2.
(Motiers-Travers, 30) octobre 1762.
Sire,
Vous êtes mon protecteur et mon bienfaiteur, et je porte un cœur fait pour la reconnaissance; je viens m'acquitter avec vous, si je puis.
<300>Vous voulez me donner du pain;333-b n'y a-t-il aucun de vos sujets qui en manque? Otez de devant mes yeux cette épée qui m'éblouit et me blesse; elle n'a que trop fait son devoir, et le sceptre est abandonné. La carrière est grande pour les rois de votre étoffe, et vous êtes encore loin du terme; cependant le temps presse, et il ne vous reste pas un moment à perdre pour aller au bout.334-a
Puissé-je voir Frédéric le juste et le redouté couvrir ses États d'un peuple nombreux dont il soit le père, et J.-J. Rousseau, l'ennemi des rois, ira mourir au pied de son trône.

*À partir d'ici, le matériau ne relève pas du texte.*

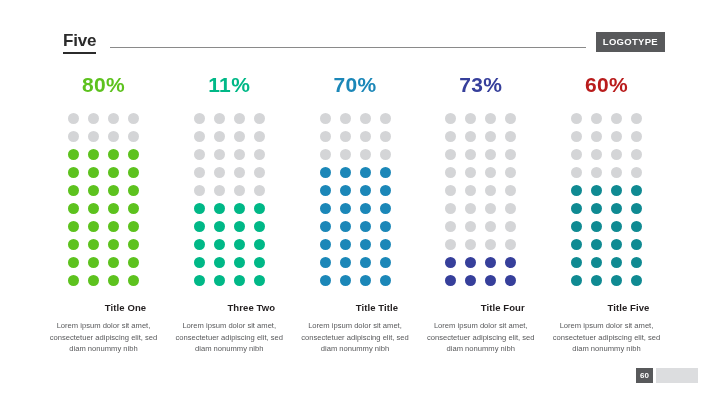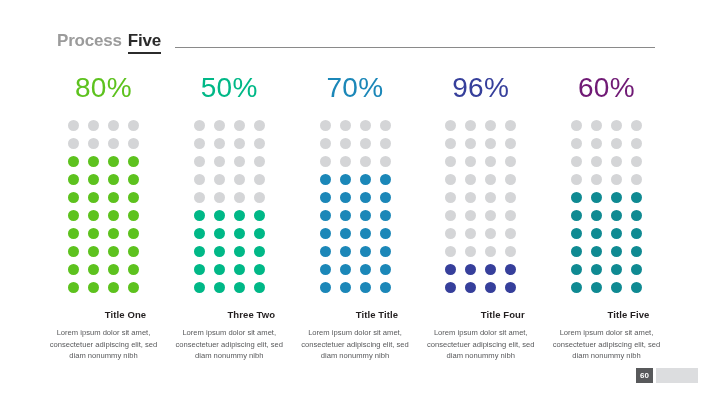--- a/index.html
+++ b/index.html
@@ -35,21 +35,21 @@
     border: 2px solid #58595b;
   }
 
   
   .columns {
     position: absolute; left: 47px; top: 74px; width: 616px;
     display: flex; justify-content: space-between;
   }
   .column { width: 113px; display: flex; flex-direction: column; align-items: center; }
 
-  .pct { font-size: 28px; font-weight: normal; letter-spacing: 0.4px; line-height: 1; }
+  .pct { font-size: 21px; font-weight: bold; letter-spacing: 0.4px; line-height: 1; }
 
   .grid {
     margin-top: 16px;
     display: grid;
     grid-template-columns: repeat(4, 14px);
     grid-auto-rows: 14px;
     column-gap: 6px; row-gap: 4.1px;
   }
   .dot { width: 11px; height: 11px; border-radius: 50%; margin: 1.5px; }
 
@@ -71,24 +71,24 @@
   }
   .footer-bar { width: 42px; height: 15px; background: #dcdddf; margin-left: 3px; }
 </style>
 </head>
 <body>
 
 <div class="slide">
 
   <div class="header">
     <div class="title-block">
-      <span class="title-light">Process</span>
       <span class="title-bold">Five</span>
     </div>
     <div class="header-rule"></div>
+    <div class="logotype">LOGOTYPE</div>
   </div>
 
   <div class="columns">
       <div class="column">
         <div class="pct" style="color: rgb(93, 194, 30);">80%</div>
         <div class="grid">
           <span class="dot" style="background: rgb(212, 213, 215);"></span>
           <span class="dot" style="background: rgb(212, 213, 215);"></span>
           <span class="dot" style="background: rgb(212, 213, 215);"></span>
           <span class="dot" style="background: rgb(212, 213, 215);"></span>
@@ -126,21 +126,21 @@
           <span class="dot" style="background: rgb(93, 194, 30);"></span>
           <span class="dot" style="background: rgb(93, 194, 30);"></span>
           <span class="dot" style="background: rgb(93, 194, 30);"></span>
           <span class="dot" style="background: rgb(93, 194, 30);"></span>
           <span class="dot" style="background: rgb(93, 194, 30);"></span>
         </div>
         <div class="col-title">Title One</div>
         <div class="col-desc">Lorem ipsum dolor sit amet, consectetuer adipiscing elit, sed diam nonummy nibh</div>
       </div>
       <div class="column">
-        <div class="pct" style="color: rgb(0, 184, 135);">50%</div>
+        <div class="pct" style="color: rgb(0, 184, 135);">11%</div>
         <div class="grid">
           <span class="dot" style="background: rgb(212, 213, 215);"></span>
           <span class="dot" style="background: rgb(212, 213, 215);"></span>
           <span class="dot" style="background: rgb(212, 213, 215);"></span>
           <span class="dot" style="background: rgb(212, 213, 215);"></span>
           <span class="dot" style="background: rgb(212, 213, 215);"></span>
           <span class="dot" style="background: rgb(212, 213, 215);"></span>
           <span class="dot" style="background: rgb(212, 213, 215);"></span>
           <span class="dot" style="background: rgb(212, 213, 215);"></span>
           <span class="dot" style="background: rgb(212, 213, 215);"></span>
@@ -220,21 +220,21 @@
           <span class="dot" style="background: rgb(27, 135, 184);"></span>
           <span class="dot" style="background: rgb(27, 135, 184);"></span>
           <span class="dot" style="background: rgb(27, 135, 184);"></span>
           <span class="dot" style="background: rgb(27, 135, 184);"></span>
           <span class="dot" style="background: rgb(27, 135, 184);"></span>
         </div>
         <div class="col-title">Title Title</div>
         <div class="col-desc">Lorem ipsum dolor sit amet, consectetuer adipiscing elit, sed diam nonummy nibh</div>
       </div>
       <div class="column">
-        <div class="pct" style="color: rgb(54, 63, 155);">96%</div>
+        <div class="pct" style="color: rgb(54, 63, 155);">73%</div>
         <div class="grid">
           <span class="dot" style="background: rgb(212, 213, 215);"></span>
           <span class="dot" style="background: rgb(212, 213, 215);"></span>
           <span class="dot" style="background: rgb(212, 213, 215);"></span>
           <span class="dot" style="background: rgb(212, 213, 215);"></span>
           <span class="dot" style="background: rgb(212, 213, 215);"></span>
           <span class="dot" style="background: rgb(212, 213, 215);"></span>
           <span class="dot" style="background: rgb(212, 213, 215);"></span>
           <span class="dot" style="background: rgb(212, 213, 215);"></span>
           <span class="dot" style="background: rgb(212, 213, 215);"></span>
@@ -267,21 +267,21 @@
           <span class="dot" style="background: rgb(54, 63, 155);"></span>
           <span class="dot" style="background: rgb(54, 63, 155);"></span>
           <span class="dot" style="background: rgb(54, 63, 155);"></span>
           <span class="dot" style="background: rgb(54, 63, 155);"></span>
           <span class="dot" style="background: rgb(54, 63, 155);"></span>
         </div>
         <div class="col-title">Title Four</div>
         <div class="col-desc">Lorem ipsum dolor sit amet, consectetuer adipiscing elit, sed diam nonummy nibh</div>
       </div>
       <div class="column">
-        <div class="pct" style="color: #701a75;">60%</div>
+        <div class="pct" style="color: #b91c1c;">60%</div>
         <div class="grid">
           <span class="dot" style="background: rgb(212, 213, 215);"></span>
           <span class="dot" style="background: rgb(212, 213, 215);"></span>
           <span class="dot" style="background: rgb(212, 213, 215);"></span>
           <span class="dot" style="background: rgb(212, 213, 215);"></span>
           <span class="dot" style="background: rgb(212, 213, 215);"></span>
           <span class="dot" style="background: rgb(212, 213, 215);"></span>
           <span class="dot" style="background: rgb(212, 213, 215);"></span>
           <span class="dot" style="background: rgb(212, 213, 215);"></span>
           <span class="dot" style="background: rgb(212, 213, 215);"></span>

333-b Voyez ci-dessus, p. 322.
334-a Dans le brouillon de cette lettre, il y avait à la place cette phrase : « Sondez bien votre cœur, ô Frédéric! Vous convient-il de mourir sans avoir été le plus grand des hommes? »; et à la fin de la lettre cette autre phrase : « Voilà, Sire, ce que j'avais à vous dire; il est donné à peu de rois de l'entendre, et il n'est donné à aucun de l'entendre deux fois. » (Note de l'édition des Œuvres de J.-J. Rousseau publiée en 1797.)